The dowager queen had wanted her son, then King Charles VII of Naples to succeed the Spanish throne. However, before the works were completed, King Ferdinand VI died childless in August 1759 and was thus succeeded by King Charles VII, who was recognised as King Charles III of Spain. Elisabeth was created regent till her son's arrival in Spain and subsequently resided at the Royal Palace of Aranjuez, dying there in 1766 having never lived at Riofrío. Elisabeth had succeeded in placing four of her children on thrones and intended to give the property to her youngest son, Infante Luis, Count of Chinchón, however he did not use it.

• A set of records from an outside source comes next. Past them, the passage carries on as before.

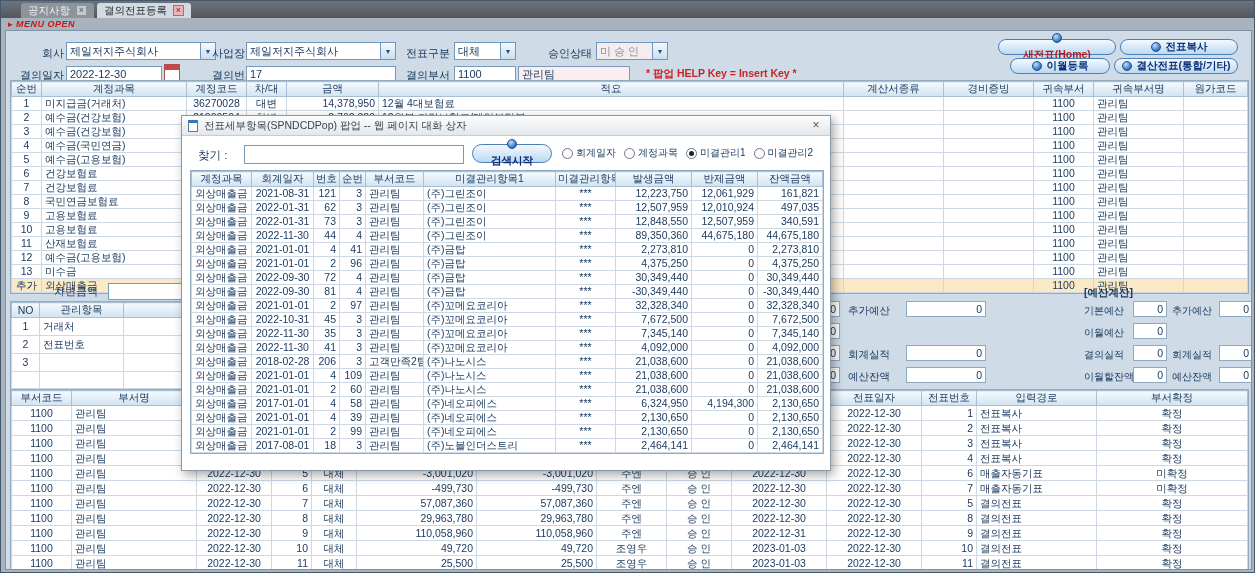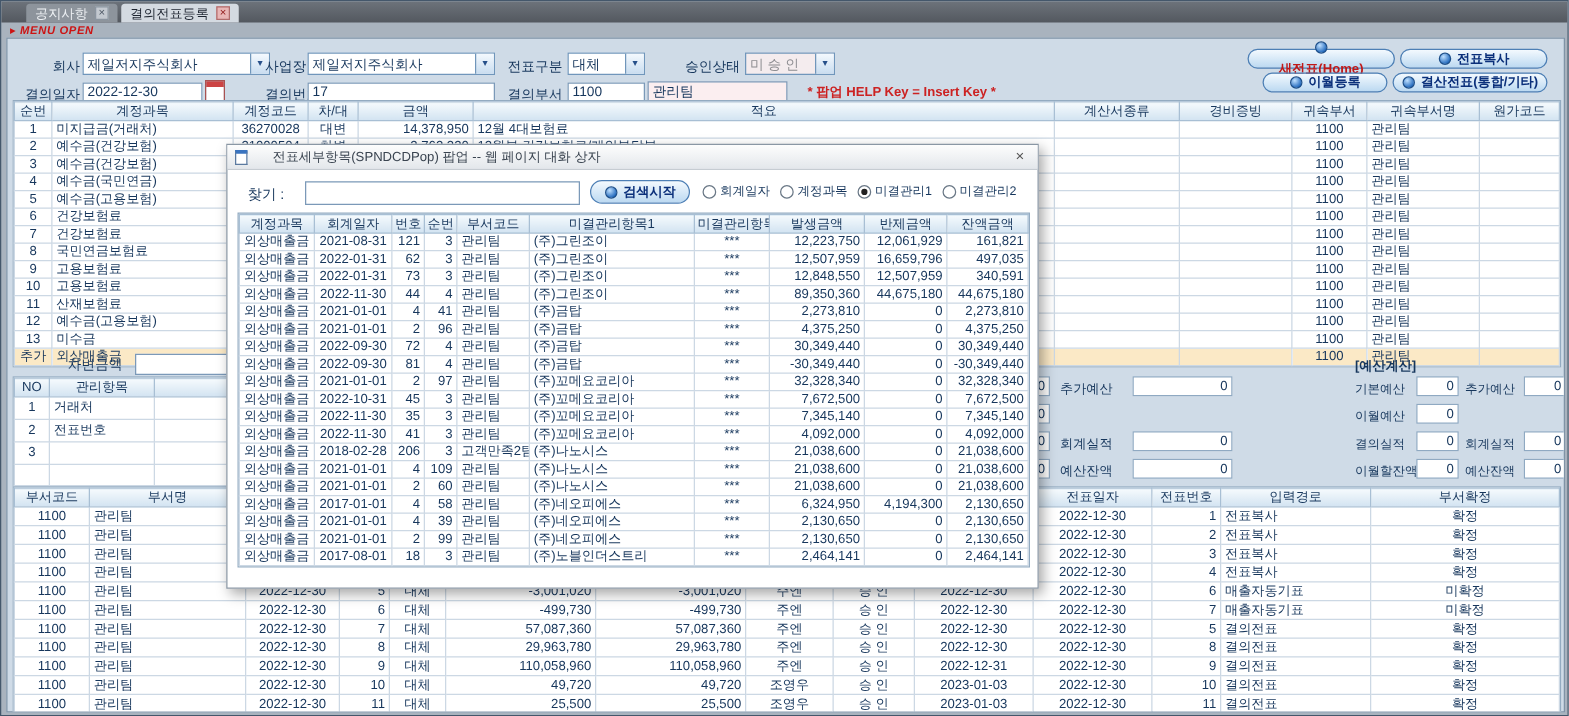"전표세부항목(SPNDCDPop) 팝업 -- 웹 페이지" .modal-titlebar { gap: 20px -> 6px }
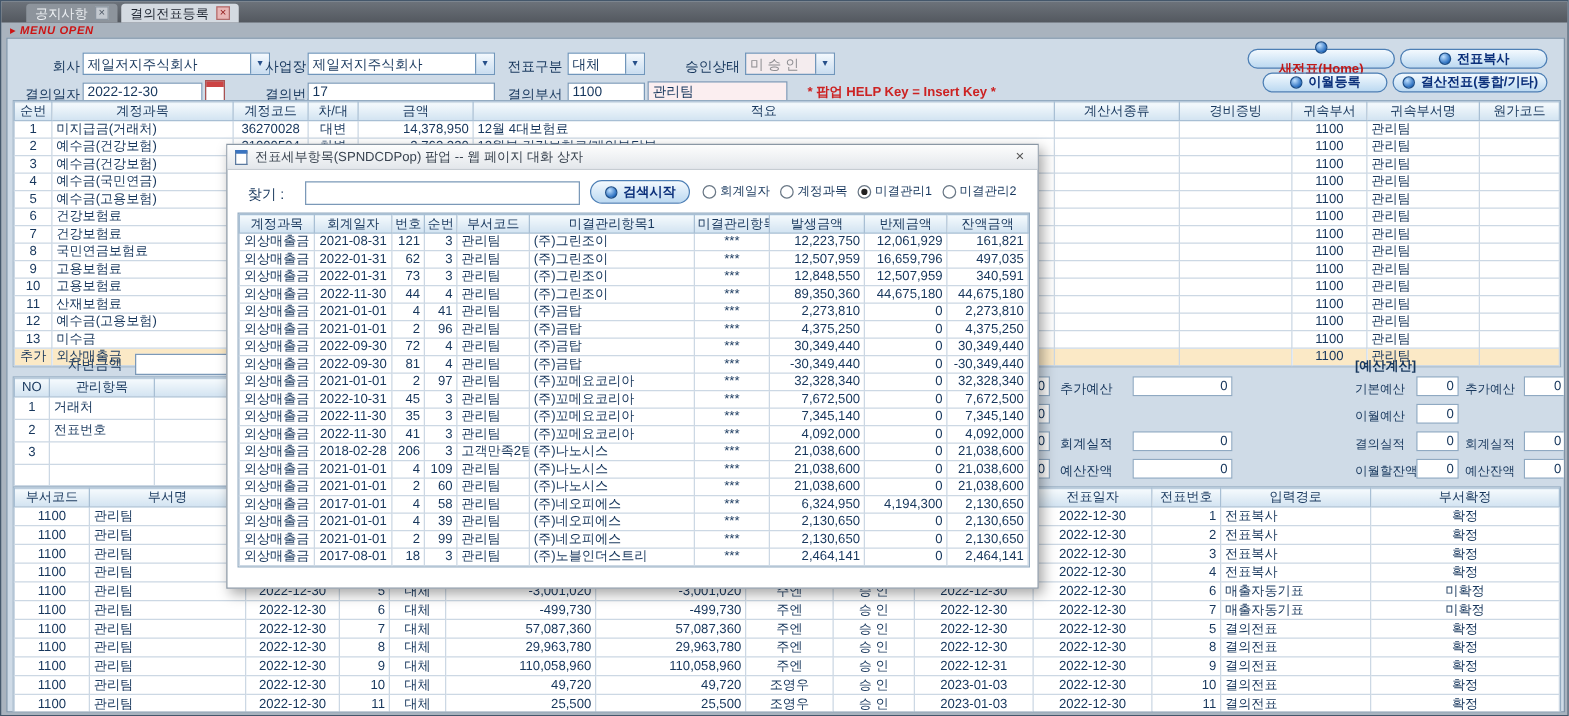"검색시작" .searchbtn { flex-direction: none -> column }
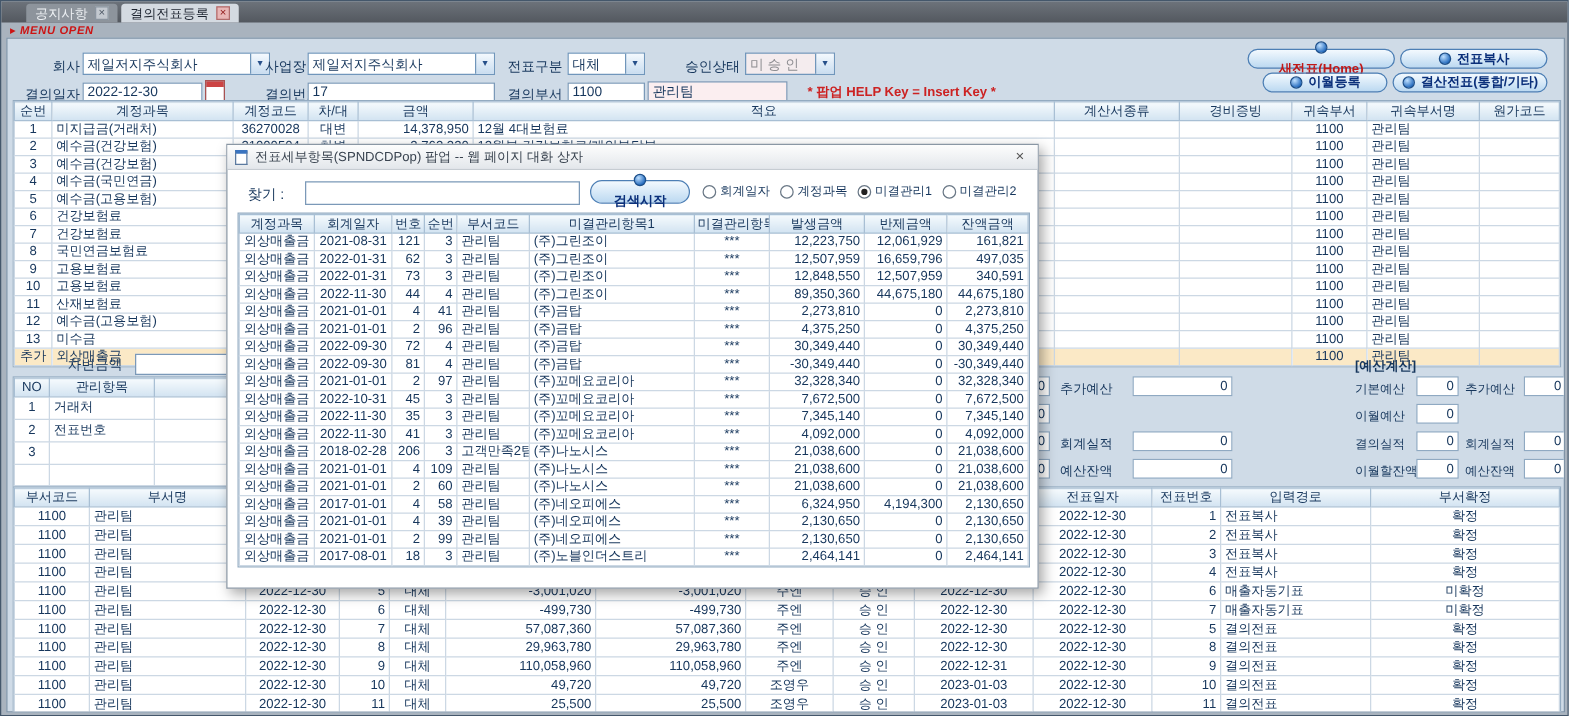"16,659,796" td.amt { text: 16,659,796 -> 12,010,924 }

Having been abandoned, it was completed as a hunting lodge and was only used when royalty hunted in the nearby forests. Maria Josepha Amalia of Saxony resided there to avoid the court's disapproval of her childless marriage to King Ferdinand VII. The palace was also used by Francis, king consort of Queen Isabella II to avoid his wife and used later still by King Alfonso XII, who resided there while mourning his beloved wife Queen Maria de las Mercedes. Points of interest within the palace include the patio addition, grand staircase, chapel along with its collection of paintings, tapestries and furniture. It is surrounded by a vast forest of 625 hectares, home to deer among other animals. Today Riofrío is the home of a museum dedicated to the history of hunting.